--- INPUT RECORDS ---
[Start of Attachment]

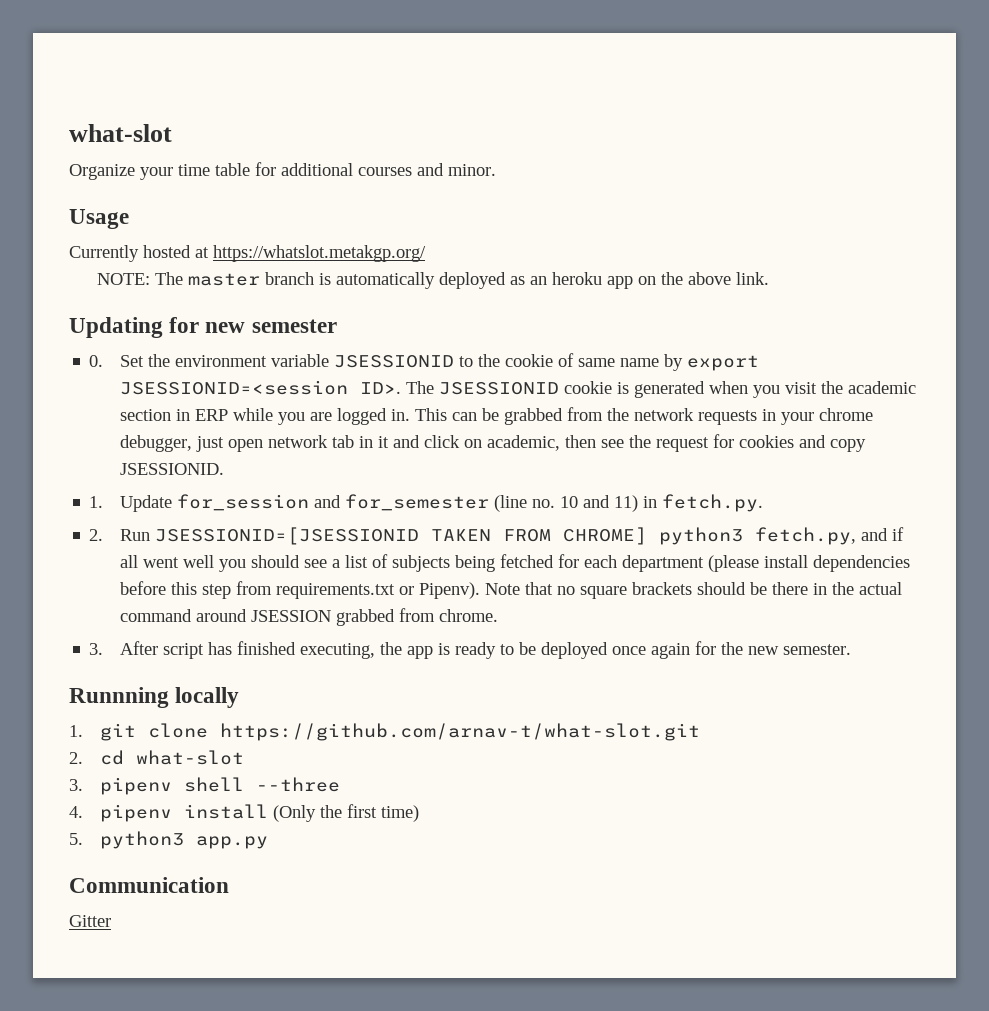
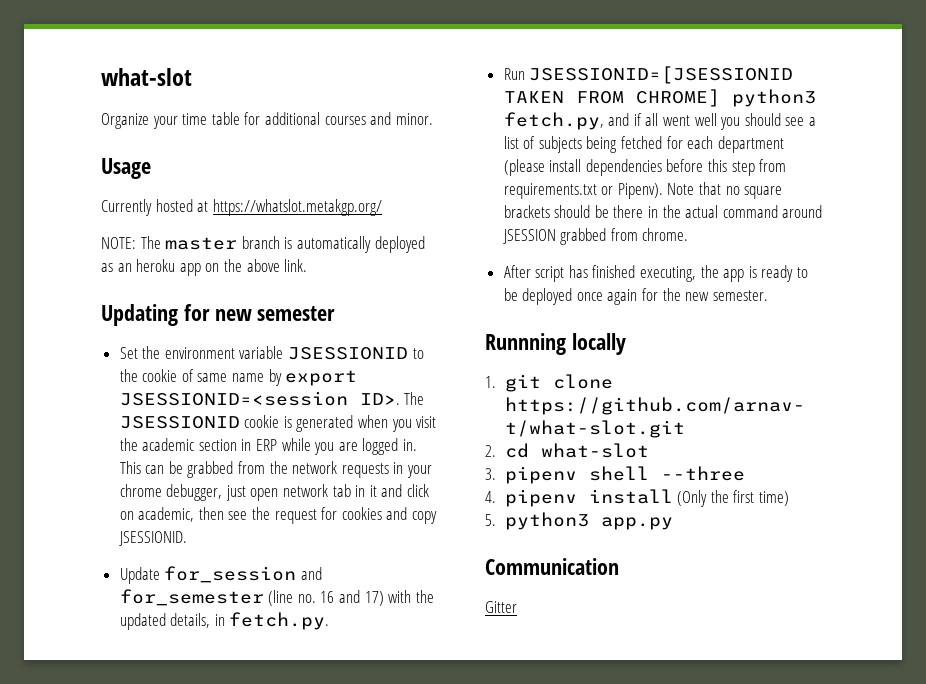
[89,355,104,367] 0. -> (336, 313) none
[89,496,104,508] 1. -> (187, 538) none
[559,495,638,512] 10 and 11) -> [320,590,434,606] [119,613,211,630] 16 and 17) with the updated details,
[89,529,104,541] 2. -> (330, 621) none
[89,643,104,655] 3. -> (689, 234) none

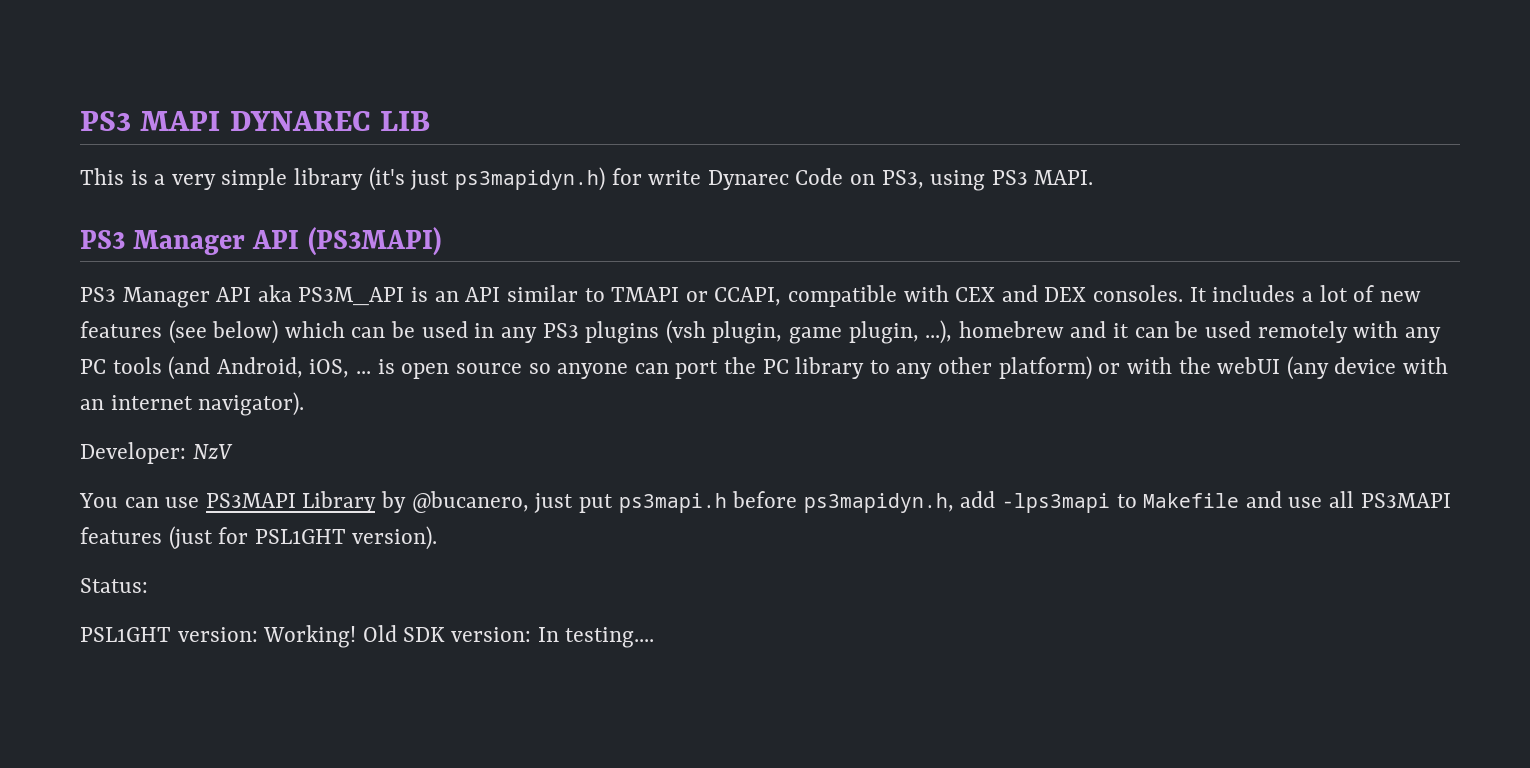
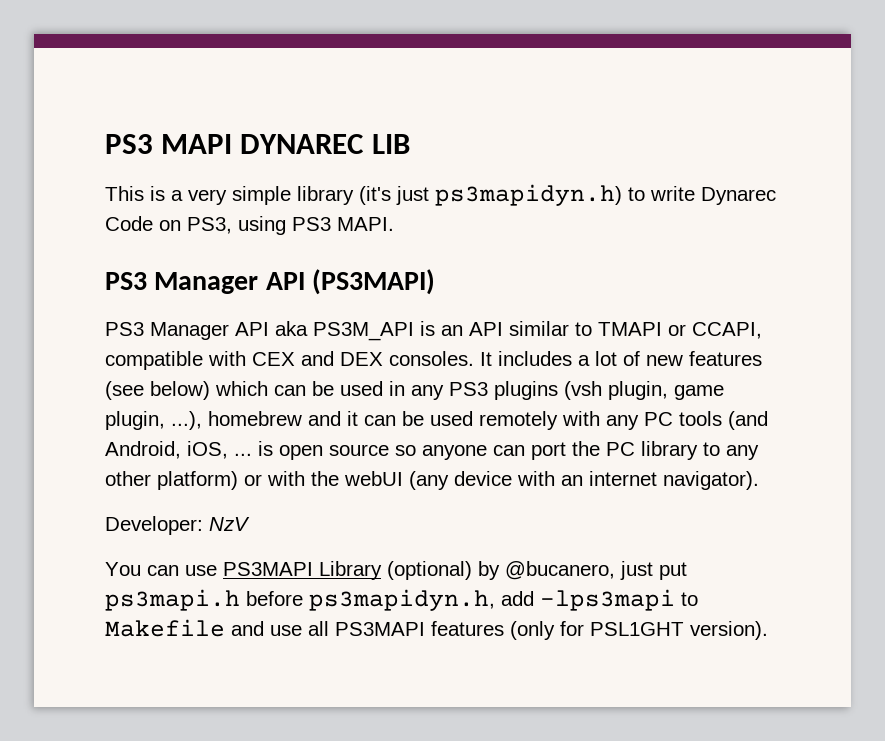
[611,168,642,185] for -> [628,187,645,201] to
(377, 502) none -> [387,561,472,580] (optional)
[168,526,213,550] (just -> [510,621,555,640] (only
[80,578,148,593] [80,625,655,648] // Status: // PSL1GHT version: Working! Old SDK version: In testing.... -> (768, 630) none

[End of Attachment]

--- TASK PROMPT ---
Beginning with the first line of the entries above, repeat each line word for word until the line with "(377, 502) none" has been given too. Omit the pictures.

--- REPLY TO THE TASK ---
[89,355,104,367] 0. -> (336, 313) none
[89,496,104,508] 1. -> (187, 538) none
[559,495,638,512] 10 and 11) -> [320,590,434,606] [119,613,211,630] 16 and 17) with the updated details,
[89,529,104,541] 2. -> (330, 621) none
[89,643,104,655] 3. -> (689, 234) none

[611,168,642,185] for -> [628,187,645,201] to
(377, 502) none -> [387,561,472,580] (optional)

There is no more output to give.